Both these missions, even for a duffer like me, took me through the game-play devices.
These include map navigation - manual or GPS, with some cars having the kind of GPS that talks to you but gives directions just too late, and some that mean you have to keep looking at the on-screen map.
Use of mobile phone – yes, get missions, refuse missions, choose other missions, retry missions, all with your phone. Very zeitgeist, very easy.
Use of weapons – these are many and varied and don’t require you to have studied the controls for hours on end. They came to the fore during a shoot-out at a harbourside warehouse that – I’m not going to spoil plot here – results in you having to drive a huge truck after taking out several thugs probably as vicious as Niko himself with an arsenal comprising sniper rifle, semi-auto, grenade and fist.
Use of getting-away-from-the-cops map – there are bloody police everywhere. As ever with Liberty City, they are about as useful to law enforcement as Imperial Stormtroopers to Empires or England fans when we’re losing at anything. See, they only work on line of sight. If they can see you, they’ll want to get you (if you’ve been bad, which you will have been).

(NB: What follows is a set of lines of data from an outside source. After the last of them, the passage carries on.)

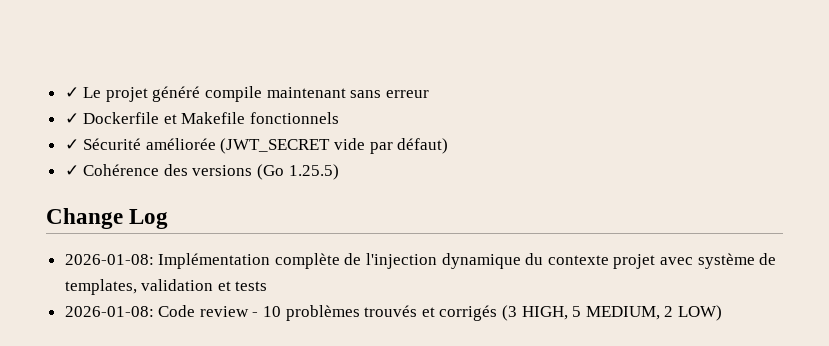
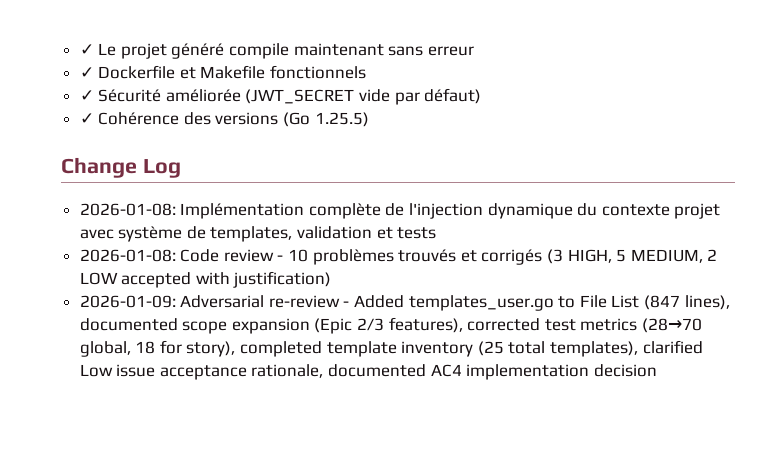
- 2026-01-08: Code review - 10 problèmes trouvés et corrigés (3 HIGH, 5 MEDIUM, 2 LOW)
+ 2026-01-08: Code review - 10 problèmes trouvés et corrigés (3 HIGH, 5 MEDIUM, 2 LOW accepted with justification)
+ 2026-01-09: Adversarial re-review - Added templates_user.go to File List (847 lines), documented scope expansion (Epic 2/3 features), corrected test metrics (28→70 global, 18 for story), completed template inventory (25 total templates), clarified Low issue acceptance rationale, documented AC4 implementation decision

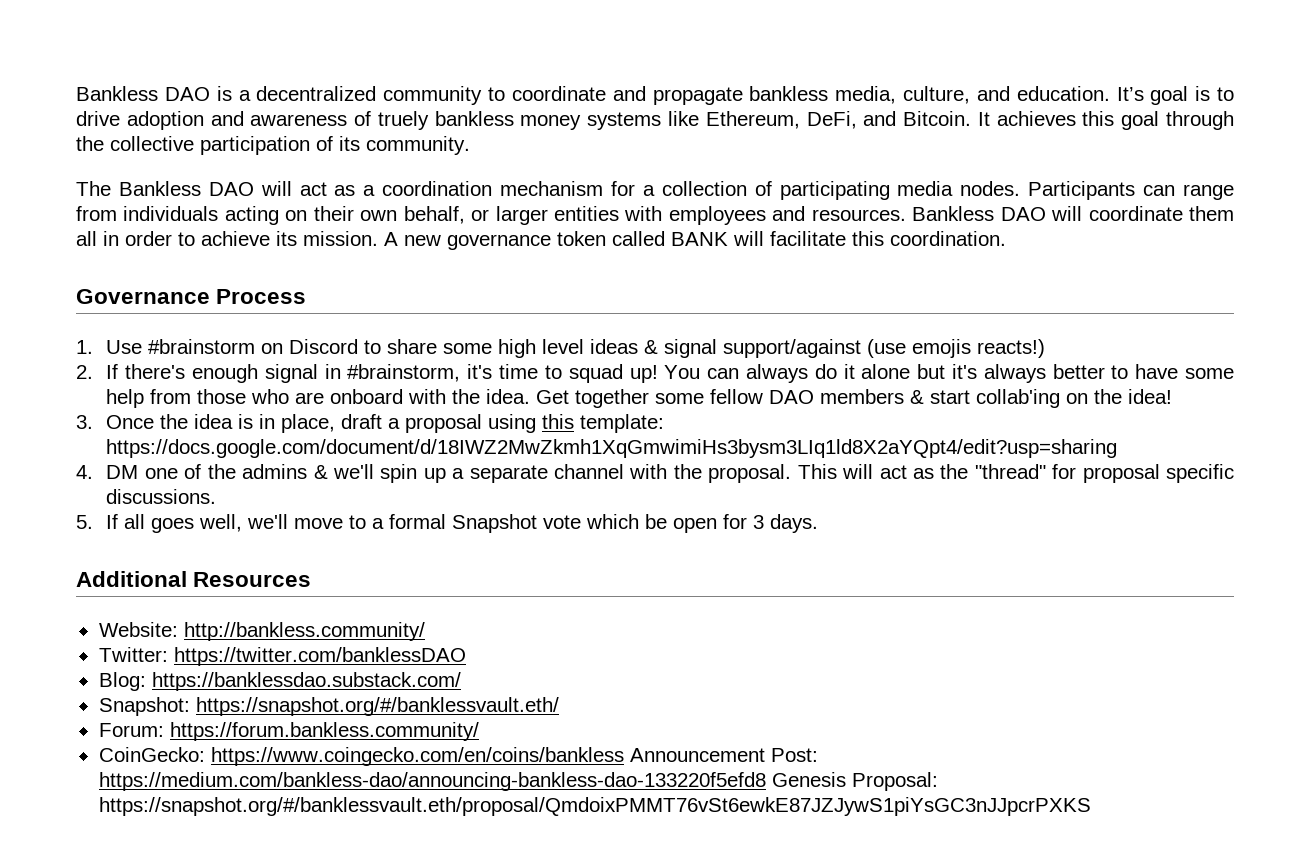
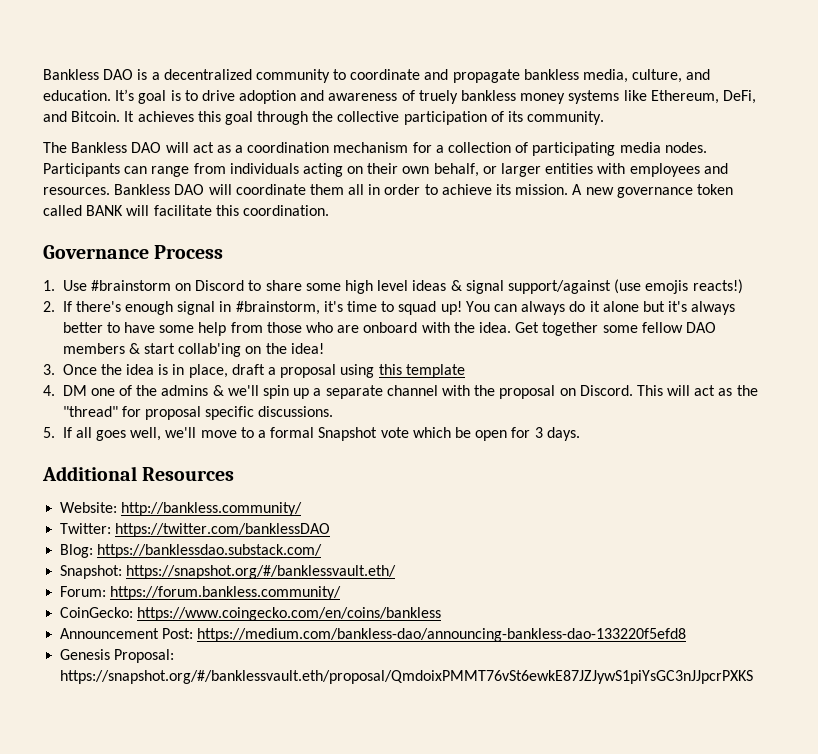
- 3. Once the idea is in place, draft a proposal using this template: https://docs.google.com/document/d/18IWZ2MwZkmh1XqGmwimiHs3bysm3LIq1ld8X2aYQpt4/edit?usp=sharing
+ 3. Once the idea is in place, draft a proposal using this template
- 4. DM one of the admins & we'll spin up a separate channel with the proposal.
+ 4. DM one of the admins & we'll spin up a separate channel with the proposal on Discord.
- CoinGecko: https://www.coingecko.com/en/coins/bankless Announcement Post: https://medium.com/bankless-dao/announcing-bankless-dao-133220f5efd8 Genesis Proposal: https://snapshot.org/#/banklessvault.eth/proposal/QmdoixPMMT76vSt6ewkE87JZJywS1piYsGC3nJJpcrPXKS
+ CoinGecko: https://www.coingecko.com/en/coins/bankless
+ Announcement Post: https://medium.com/bankless-dao/announcing-bankless-dao-133220f5efd8
+ Genesis Proposal: https://snapshot.org/#/banklessvault.eth/proposal/QmdoixPMMT76vSt6ewkE87JZJywS1piYsGC3nJJpcrPXKS

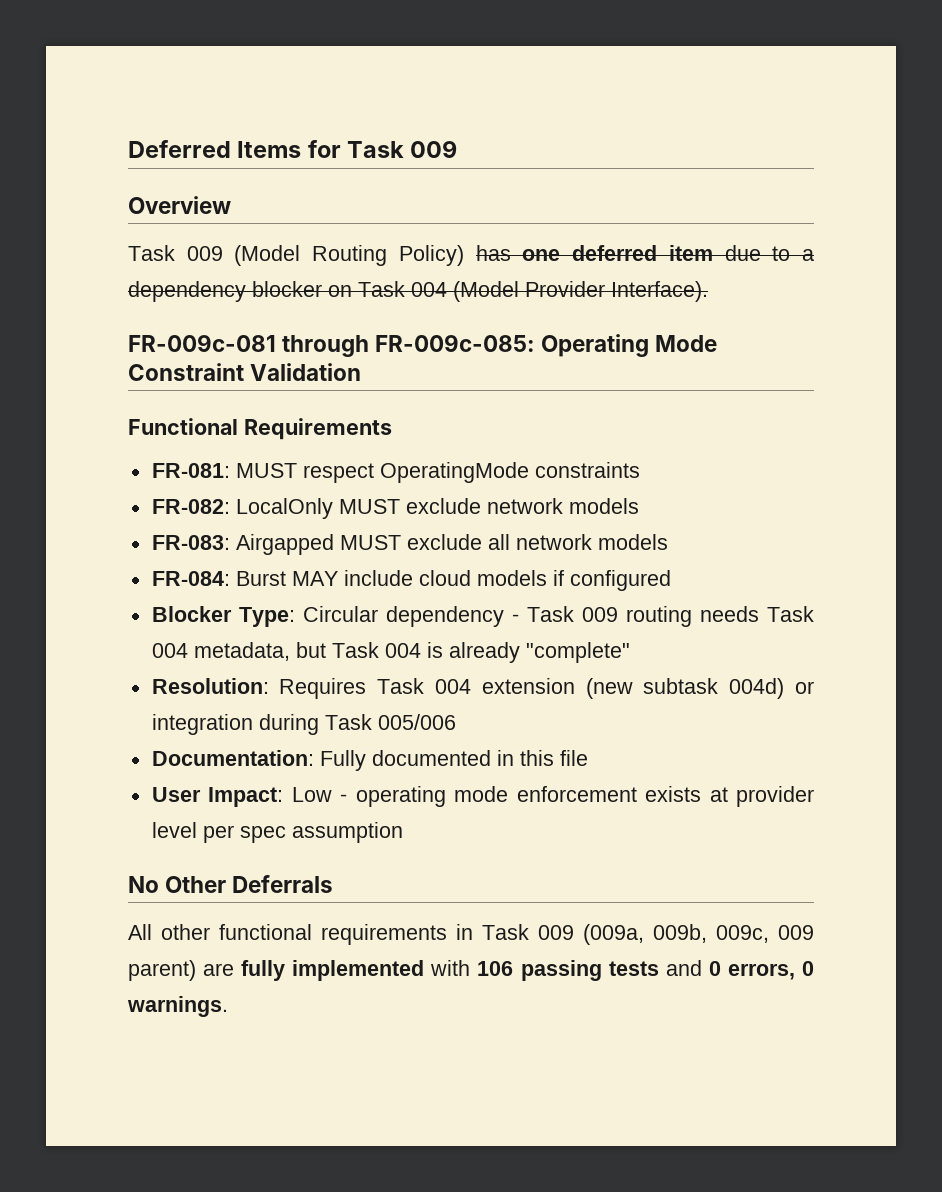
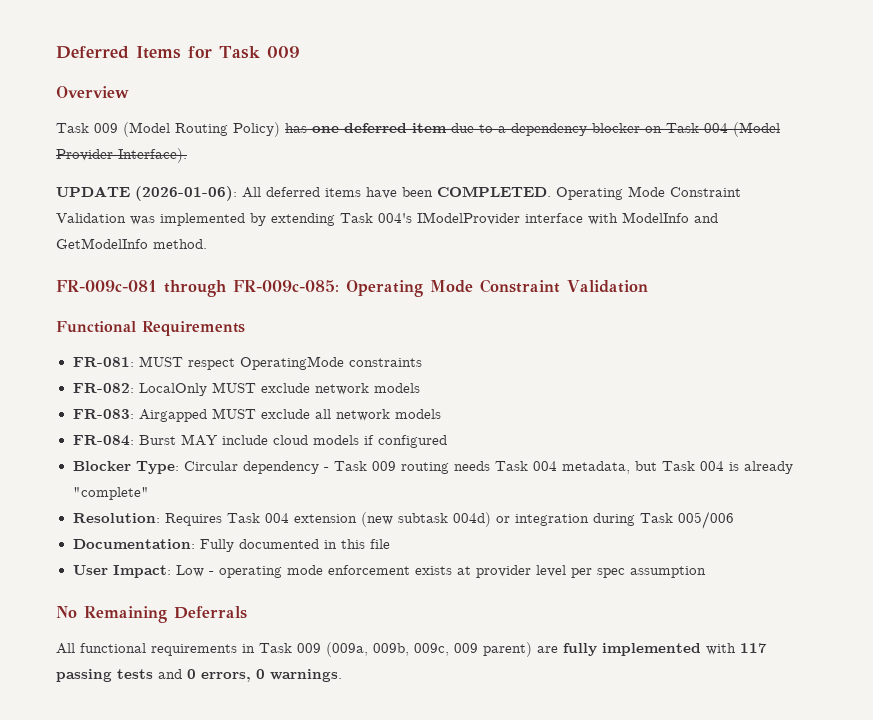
+ UPDATE (2026-01-06): All deferred items have been COMPLETED. Operating Mode Constraint Validation was implemented by extending Task 004's IModelProvider interface with ModelInfo and GetModelInfo method.
- No Other Deferrals
+ No Remaining Deferrals
- All other functional requirements in Task 009 (009a, 009b, 009c, 009 parent) are fully implemented with 106 passing tests and 0 errors, 0 warnings.
+ All functional requirements in Task 009 (009a, 009b, 009c, 009 parent) are fully implemented with 117 passing tests and 0 errors, 0 warnings.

There is more, so much more – even from a mere two hours. But right now time is telling. So it’s time for a criticism. The people in Liberty City are for the most part (and during this pre-release code phase) stupid, stupid, dumb sheep. You can look right at them, aim your pistol into their eyes and jump up and down and they won’t react. Sure, if you shoot at them they’ll react – apparently.
I’m going to end this here for now because this is a preview and there’s a bunch of things I’m not allowed to go into – not many, but some.
Suffice to say that, while still not totally converted (I just don’t get the idea of beating someone up to steal their car and then going to kill someone else, but that’s my choice of fiction – my favourite literature includes American Psycho for goodness’ sake), I have had many of my biases over-thrown by the sheer, all round quality and openness of
GTA IV on Xbox 360 thus far.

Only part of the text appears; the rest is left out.